PROBLEM STATEMENT
In the lines below, look for "margin". Copy each line where it appears.
═══ DATA FOR THE TASK
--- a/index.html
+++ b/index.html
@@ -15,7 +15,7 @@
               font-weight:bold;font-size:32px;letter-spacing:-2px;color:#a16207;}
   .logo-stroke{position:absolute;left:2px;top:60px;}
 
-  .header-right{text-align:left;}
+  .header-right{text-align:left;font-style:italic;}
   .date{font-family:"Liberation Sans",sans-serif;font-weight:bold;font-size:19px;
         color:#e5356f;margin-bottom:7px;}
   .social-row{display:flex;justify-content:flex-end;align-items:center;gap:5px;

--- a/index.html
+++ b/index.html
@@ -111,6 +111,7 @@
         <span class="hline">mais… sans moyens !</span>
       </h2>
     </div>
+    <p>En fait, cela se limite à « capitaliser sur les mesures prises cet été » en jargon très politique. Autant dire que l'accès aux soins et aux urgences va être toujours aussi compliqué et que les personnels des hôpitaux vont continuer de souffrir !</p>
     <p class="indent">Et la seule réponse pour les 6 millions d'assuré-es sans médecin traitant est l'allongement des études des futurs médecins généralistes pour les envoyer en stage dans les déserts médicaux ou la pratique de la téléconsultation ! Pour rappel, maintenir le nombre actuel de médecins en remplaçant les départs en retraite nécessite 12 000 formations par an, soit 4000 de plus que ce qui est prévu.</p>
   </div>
══════
═══ DATA FOR THE TASK
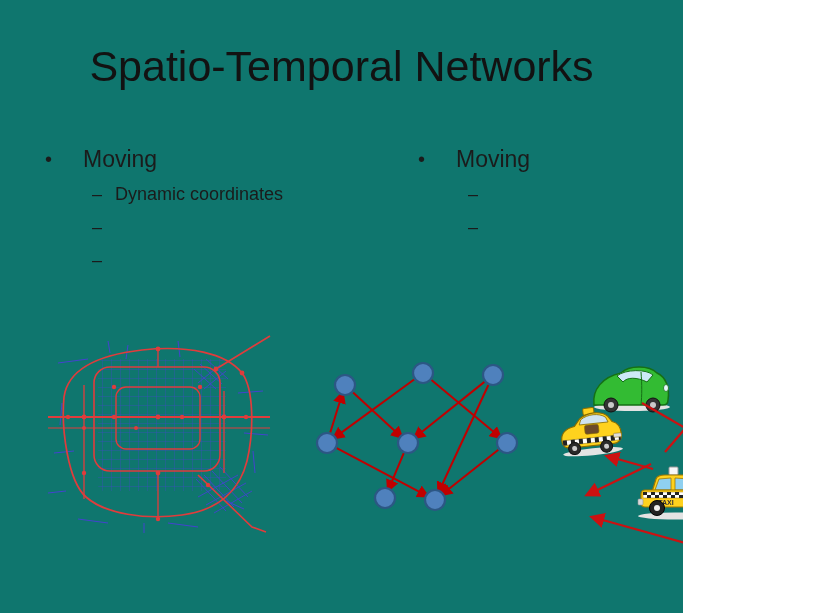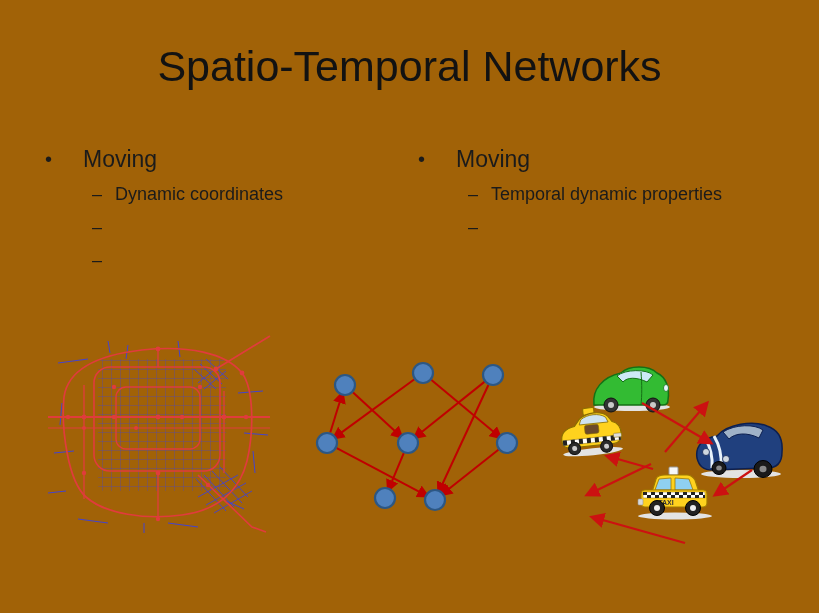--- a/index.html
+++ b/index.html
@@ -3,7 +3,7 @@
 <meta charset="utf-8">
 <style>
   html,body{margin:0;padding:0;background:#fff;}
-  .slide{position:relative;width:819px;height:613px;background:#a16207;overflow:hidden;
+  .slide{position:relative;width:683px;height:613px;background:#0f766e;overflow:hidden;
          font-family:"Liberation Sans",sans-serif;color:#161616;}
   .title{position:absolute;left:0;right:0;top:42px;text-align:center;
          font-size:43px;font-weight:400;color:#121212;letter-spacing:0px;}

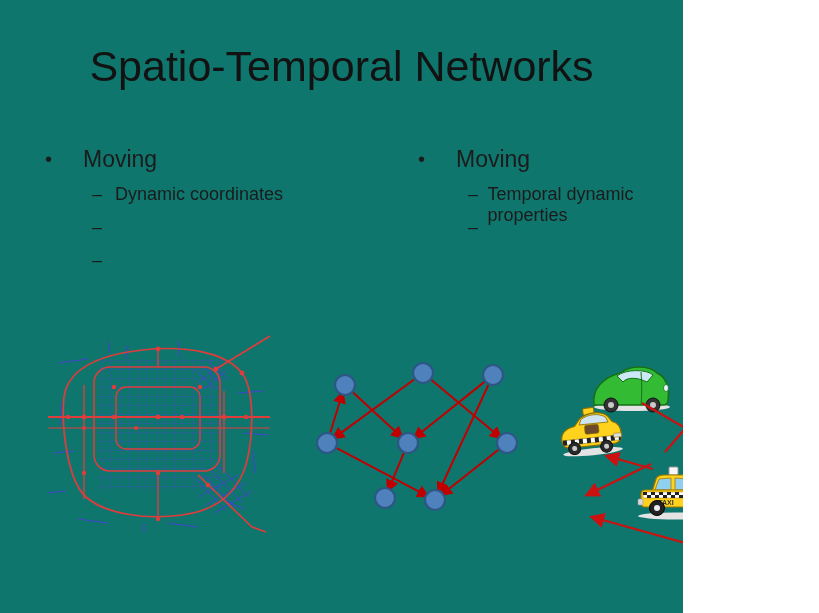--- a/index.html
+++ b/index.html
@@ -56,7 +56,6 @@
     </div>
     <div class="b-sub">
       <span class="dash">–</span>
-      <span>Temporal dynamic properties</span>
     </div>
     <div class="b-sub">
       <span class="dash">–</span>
══════
RESULT FOR THIS TASK
         color:#e5356f;margin-bottom:7px;}
   html,body{margin:0;padding:0;background:#fff;}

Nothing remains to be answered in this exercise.